**EXERCISE DIRECTIONS**.
When you reach the records, transcribe each one exactly.

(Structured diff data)
════════

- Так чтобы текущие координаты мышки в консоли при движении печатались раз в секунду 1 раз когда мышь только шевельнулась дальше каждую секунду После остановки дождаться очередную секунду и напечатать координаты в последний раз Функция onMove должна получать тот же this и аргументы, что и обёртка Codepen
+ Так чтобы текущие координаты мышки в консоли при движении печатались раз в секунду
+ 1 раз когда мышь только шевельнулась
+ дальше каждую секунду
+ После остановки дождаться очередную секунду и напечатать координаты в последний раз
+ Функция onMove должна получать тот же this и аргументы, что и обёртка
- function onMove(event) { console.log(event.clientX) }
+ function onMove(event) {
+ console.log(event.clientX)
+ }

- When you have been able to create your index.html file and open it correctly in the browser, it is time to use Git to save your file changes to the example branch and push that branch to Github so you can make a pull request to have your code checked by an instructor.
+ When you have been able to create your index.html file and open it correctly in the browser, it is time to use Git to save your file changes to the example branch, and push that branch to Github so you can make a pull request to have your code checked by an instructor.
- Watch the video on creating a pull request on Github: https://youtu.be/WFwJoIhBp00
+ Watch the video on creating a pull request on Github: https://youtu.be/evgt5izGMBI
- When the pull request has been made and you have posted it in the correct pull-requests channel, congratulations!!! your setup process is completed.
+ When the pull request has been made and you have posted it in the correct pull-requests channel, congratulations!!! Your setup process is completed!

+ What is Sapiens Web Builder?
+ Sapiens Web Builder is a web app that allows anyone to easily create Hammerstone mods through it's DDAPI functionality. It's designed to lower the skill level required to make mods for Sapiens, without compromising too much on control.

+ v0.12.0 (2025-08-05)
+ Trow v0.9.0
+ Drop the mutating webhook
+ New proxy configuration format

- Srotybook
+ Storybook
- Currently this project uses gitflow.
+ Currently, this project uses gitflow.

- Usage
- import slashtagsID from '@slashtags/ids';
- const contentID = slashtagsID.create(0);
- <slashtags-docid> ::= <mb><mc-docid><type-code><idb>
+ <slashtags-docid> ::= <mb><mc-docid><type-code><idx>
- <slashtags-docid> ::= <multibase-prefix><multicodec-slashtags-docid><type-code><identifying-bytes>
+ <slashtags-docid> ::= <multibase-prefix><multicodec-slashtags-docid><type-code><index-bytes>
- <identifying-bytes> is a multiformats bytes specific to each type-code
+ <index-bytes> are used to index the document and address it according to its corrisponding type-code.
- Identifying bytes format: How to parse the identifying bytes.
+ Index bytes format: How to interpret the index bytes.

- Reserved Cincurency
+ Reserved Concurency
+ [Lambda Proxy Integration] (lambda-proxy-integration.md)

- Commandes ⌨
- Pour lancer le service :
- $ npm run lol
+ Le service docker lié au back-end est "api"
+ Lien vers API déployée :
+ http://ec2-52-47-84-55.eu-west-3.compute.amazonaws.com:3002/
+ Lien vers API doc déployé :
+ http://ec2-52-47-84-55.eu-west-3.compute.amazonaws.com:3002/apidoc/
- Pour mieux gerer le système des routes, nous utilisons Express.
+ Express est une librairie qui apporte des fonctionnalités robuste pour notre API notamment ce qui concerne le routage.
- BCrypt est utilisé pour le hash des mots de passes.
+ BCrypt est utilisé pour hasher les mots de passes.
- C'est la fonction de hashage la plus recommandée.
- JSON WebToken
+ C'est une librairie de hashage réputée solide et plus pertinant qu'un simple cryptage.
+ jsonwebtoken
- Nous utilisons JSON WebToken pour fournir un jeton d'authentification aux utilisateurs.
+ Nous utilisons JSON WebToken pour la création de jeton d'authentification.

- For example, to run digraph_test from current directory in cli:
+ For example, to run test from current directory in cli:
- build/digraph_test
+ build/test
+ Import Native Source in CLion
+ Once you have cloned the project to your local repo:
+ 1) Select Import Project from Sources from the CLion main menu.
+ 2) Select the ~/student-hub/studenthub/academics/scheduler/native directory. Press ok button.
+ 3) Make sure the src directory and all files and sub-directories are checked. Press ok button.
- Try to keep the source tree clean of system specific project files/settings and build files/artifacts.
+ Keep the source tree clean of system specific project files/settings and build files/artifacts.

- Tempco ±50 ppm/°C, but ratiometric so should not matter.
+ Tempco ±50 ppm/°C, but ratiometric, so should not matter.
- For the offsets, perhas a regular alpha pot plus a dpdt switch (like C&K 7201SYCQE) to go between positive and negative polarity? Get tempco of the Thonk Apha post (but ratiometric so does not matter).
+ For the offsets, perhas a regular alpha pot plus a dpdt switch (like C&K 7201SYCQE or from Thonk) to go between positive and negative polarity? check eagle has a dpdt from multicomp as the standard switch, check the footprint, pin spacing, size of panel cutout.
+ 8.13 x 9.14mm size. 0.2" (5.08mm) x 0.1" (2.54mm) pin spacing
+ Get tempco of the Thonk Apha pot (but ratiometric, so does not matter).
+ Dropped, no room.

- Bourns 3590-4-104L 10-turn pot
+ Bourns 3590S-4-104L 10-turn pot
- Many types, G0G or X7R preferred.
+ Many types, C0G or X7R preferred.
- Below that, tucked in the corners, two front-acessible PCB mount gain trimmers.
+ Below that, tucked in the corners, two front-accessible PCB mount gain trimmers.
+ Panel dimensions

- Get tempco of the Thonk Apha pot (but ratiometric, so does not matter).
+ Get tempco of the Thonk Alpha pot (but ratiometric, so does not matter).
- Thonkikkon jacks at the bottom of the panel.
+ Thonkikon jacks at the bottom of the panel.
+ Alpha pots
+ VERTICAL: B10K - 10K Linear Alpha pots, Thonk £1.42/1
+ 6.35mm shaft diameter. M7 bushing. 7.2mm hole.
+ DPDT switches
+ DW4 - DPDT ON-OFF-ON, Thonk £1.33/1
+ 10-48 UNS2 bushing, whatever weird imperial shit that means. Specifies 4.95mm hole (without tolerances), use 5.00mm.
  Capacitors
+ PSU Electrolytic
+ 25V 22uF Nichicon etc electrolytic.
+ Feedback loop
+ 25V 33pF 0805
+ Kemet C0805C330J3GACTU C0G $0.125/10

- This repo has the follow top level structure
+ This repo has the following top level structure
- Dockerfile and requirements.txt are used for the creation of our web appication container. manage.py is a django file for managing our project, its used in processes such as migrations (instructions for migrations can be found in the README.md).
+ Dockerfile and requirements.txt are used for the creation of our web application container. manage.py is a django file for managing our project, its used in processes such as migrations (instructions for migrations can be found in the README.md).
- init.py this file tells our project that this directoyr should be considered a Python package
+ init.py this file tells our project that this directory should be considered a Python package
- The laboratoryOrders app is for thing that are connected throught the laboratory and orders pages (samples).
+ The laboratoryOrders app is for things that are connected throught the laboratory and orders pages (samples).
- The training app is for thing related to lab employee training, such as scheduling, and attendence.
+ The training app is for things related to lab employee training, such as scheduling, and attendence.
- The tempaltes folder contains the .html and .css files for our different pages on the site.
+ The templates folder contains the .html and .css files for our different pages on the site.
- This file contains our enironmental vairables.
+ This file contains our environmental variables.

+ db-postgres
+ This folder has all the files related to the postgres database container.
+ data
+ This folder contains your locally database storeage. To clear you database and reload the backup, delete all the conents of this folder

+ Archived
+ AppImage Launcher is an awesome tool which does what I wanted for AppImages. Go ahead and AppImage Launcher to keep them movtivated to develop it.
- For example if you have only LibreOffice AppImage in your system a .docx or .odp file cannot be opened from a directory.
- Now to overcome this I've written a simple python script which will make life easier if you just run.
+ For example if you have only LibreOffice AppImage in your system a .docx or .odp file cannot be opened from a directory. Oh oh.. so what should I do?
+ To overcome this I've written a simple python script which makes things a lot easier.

════════

**SOLUTION TO THE EXERCISE**.
- Так чтобы текущие координаты мышки в консоли при движении печатались раз в секунду 1 раз когда мышь только шевельнулась дальше каждую секунду После остановки дождаться очередную секунду и напечатать координаты в последний раз Функция onMove должна получать тот же this и аргументы, что и обёртка Codepen
+ Так чтобы текущие координаты мышки в консоли при движении печатались раз в секунду
+ 1 раз когда мышь только шевельнулась
+ дальше каждую секунду
+ После остановки дождаться очередную секунду и напечатать координаты в последний раз
+ Функция onMove должна получать тот же this и аргументы, что и обёртка
- function onMove(event) { console.log(event.clientX) }
+ function onMove(event) {
+ console.log(event.clientX)
+ }

- When you have been able to create your index.html file and open it correctly in the browser, it is time to use Git to save your file changes to the example branch and push that branch to Github so you can make a pull request to have your code checked by an instructor.
+ When you have been able to create your index.html file and open it correctly in the browser, it is time to use Git to save your file changes to the example branch, and push that branch to Github so you can make a pull request to have your code checked by an instructor.
- Watch the video on creating a pull request on Github: https://youtu.be/WFwJoIhBp00
+ Watch the video on creating a pull request on Github: https://youtu.be/evgt5izGMBI
- When the pull request has been made and you have posted it in the correct pull-requests channel, congratulations!!! your setup process is completed.
+ When the pull request has been made and you have posted it in the correct pull-requests channel, congratulations!!! Your setup process is completed!

+ What is Sapiens Web Builder?
+ Sapiens Web Builder is a web app that allows anyone to easily create Hammerstone mods through it's DDAPI functionality. It's designed to lower the skill level required to make mods for Sapiens, without compromising too much on control.

+ v0.12.0 (2025-08-05)
+ Trow v0.9.0
+ Drop the mutating webhook
+ New proxy configuration format

- Srotybook
+ Storybook
- Currently this project uses gitflow.
+ Currently, this project uses gitflow.

- Usage
- import slashtagsID from '@slashtags/ids';
- const contentID = slashtagsID.create(0);
- <slashtags-docid> ::= <mb><mc-docid><type-code><idb>
+ <slashtags-docid> ::= <mb><mc-docid><type-code><idx>
- <slashtags-docid> ::= <multibase-prefix><multicodec-slashtags-docid><type-code><identifying-bytes>
+ <slashtags-docid> ::= <multibase-prefix><multicodec-slashtags-docid><type-code><index-bytes>
- <identifying-bytes> is a multiformats bytes specific to each type-code
+ <index-bytes> are used to index the document and address it according to its corrisponding type-code.
- Identifying bytes format: How to parse the identifying bytes.
+ Index bytes format: How to interpret the index bytes.

- Reserved Cincurency
+ Reserved Concurency
+ [Lambda Proxy Integration] (lambda-proxy-integration.md)

- Commandes ⌨
- Pour lancer le service :
- $ npm run lol
+ Le service docker lié au back-end est "api"
+ Lien vers API déployée :
+ http://ec2-52-47-84-55.eu-west-3.compute.amazonaws.com:3002/
+ Lien vers API doc déployé :
+ http://ec2-52-47-84-55.eu-west-3.compute.amazonaws.com:3002/apidoc/
- Pour mieux gerer le système des routes, nous utilisons Express.
+ Express est une librairie qui apporte des fonctionnalités robuste pour notre API notamment ce qui concerne le routage.
- BCrypt est utilisé pour le hash des mots de passes.
+ BCrypt est utilisé pour hasher les mots de passes.
- C'est la fonction de hashage la plus recommandée.
- JSON WebToken
+ C'est une librairie de hashage réputée solide et plus pertinant qu'un simple cryptage.
+ jsonwebtoken
- Nous utilisons JSON WebToken pour fournir un jeton d'authentification aux utilisateurs.
+ Nous utilisons JSON WebToken pour la création de jeton d'authentification.

- For example, to run digraph_test from current directory in cli:
+ For example, to run test from current directory in cli:
- build/digraph_test
+ build/test
+ Import Native Source in CLion
+ Once you have cloned the project to your local repo:
+ 1) Select Import Project from Sources from the CLion main menu.
+ 2) Select the ~/student-hub/studenthub/academics/scheduler/native directory. Press ok button.
+ 3) Make sure the src directory and all files and sub-directories are checked. Press ok button.
- Try to keep the source tree clean of system specific project files/settings and build files/artifacts.
+ Keep the source tree clean of system specific project files/settings and build files/artifacts.

- Tempco ±50 ppm/°C, but ratiometric so should not matter.
+ Tempco ±50 ppm/°C, but ratiometric, so should not matter.
- For the offsets, perhas a regular alpha pot plus a dpdt switch (like C&K 7201SYCQE) to go between positive and negative polarity? Get tempco of the Thonk Apha post (but ratiometric so does not matter).
+ For the offsets, perhas a regular alpha pot plus a dpdt switch (like C&K 7201SYCQE or from Thonk) to go between positive and negative polarity? check eagle has a dpdt from multicomp as the standard switch, check the footprint, pin spacing, size of panel cutout.
+ 8.13 x 9.14mm size. 0.2" (5.08mm) x 0.1" (2.54mm) pin spacing
+ Get tempco of the Thonk Apha pot (but ratiometric, so does not matter).
+ Dropped, no room.

- Bourns 3590-4-104L 10-turn pot
+ Bourns 3590S-4-104L 10-turn pot
- Many types, G0G or X7R preferred.
+ Many types, C0G or X7R preferred.
- Below that, tucked in the corners, two front-acessible PCB mount gain trimmers.
+ Below that, tucked in the corners, two front-accessible PCB mount gain trimmers.
+ Panel dimensions

- Get tempco of the Thonk Apha pot (but ratiometric, so does not matter).
+ Get tempco of the Thonk Alpha pot (but ratiometric, so does not matter).
- Thonkikkon jacks at the bottom of the panel.
+ Thonkikon jacks at the bottom of the panel.
+ Alpha pots
+ VERTICAL: B10K - 10K Linear Alpha pots, Thonk £1.42/1
+ 6.35mm shaft diameter. M7 bushing. 7.2mm hole.
+ DPDT switches
+ DW4 - DPDT ON-OFF-ON, Thonk £1.33/1
+ 10-48 UNS2 bushing, whatever weird imperial shit that means. Specifies 4.95mm hole (without tolerances), use 5.00mm.
  Capacitors
+ PSU Electrolytic
+ 25V 22uF Nichicon etc electrolytic.
+ Feedback loop
+ 25V 33pF 0805
+ Kemet C0805C330J3GACTU C0G $0.125/10

- This repo has the follow top level structure
+ This repo has the following top level structure
- Dockerfile and requirements.txt are used for the creation of our web appication container. manage.py is a django file for managing our project, its used in processes such as migrations (instructions for migrations can be found in the README.md).
+ Dockerfile and requirements.txt are used for the creation of our web application container. manage.py is a django file for managing our project, its used in processes such as migrations (instructions for migrations can be found in the README.md).
- init.py this file tells our project that this directoyr should be considered a Python package
+ init.py this file tells our project that this directory should be considered a Python package
- The laboratoryOrders app is for thing that are connected throught the laboratory and orders pages (samples).
+ The laboratoryOrders app is for things that are connected throught the laboratory and orders pages (samples).
- The training app is for thing related to lab employee training, such as scheduling, and attendence.
+ The training app is for things related to lab employee training, such as scheduling, and attendence.
- The tempaltes folder contains the .html and .css files for our different pages on the site.
+ The templates folder contains the .html and .css files for our different pages on the site.
- This file contains our enironmental vairables.
+ This file contains our environmental variables.

+ db-postgres
+ This folder has all the files related to the postgres database container.
+ data
+ This folder contains your locally database storeage. To clear you database and reload the backup, delete all the conents of this folder

+ Archived
+ AppImage Launcher is an awesome tool which does what I wanted for AppImages. Go ahead and AppImage Launcher to keep them movtivated to develop it.
- For example if you have only LibreOffice AppImage in your system a .docx or .odp file cannot be opened from a directory.
- Now to overcome this I've written a simple python script which will make life easier if you just run.
+ For example if you have only LibreOffice AppImage in your system a .docx or .odp file cannot be opened from a directory. Oh oh.. so what should I do?
+ To overcome this I've written a simple python script which makes things a lot easier.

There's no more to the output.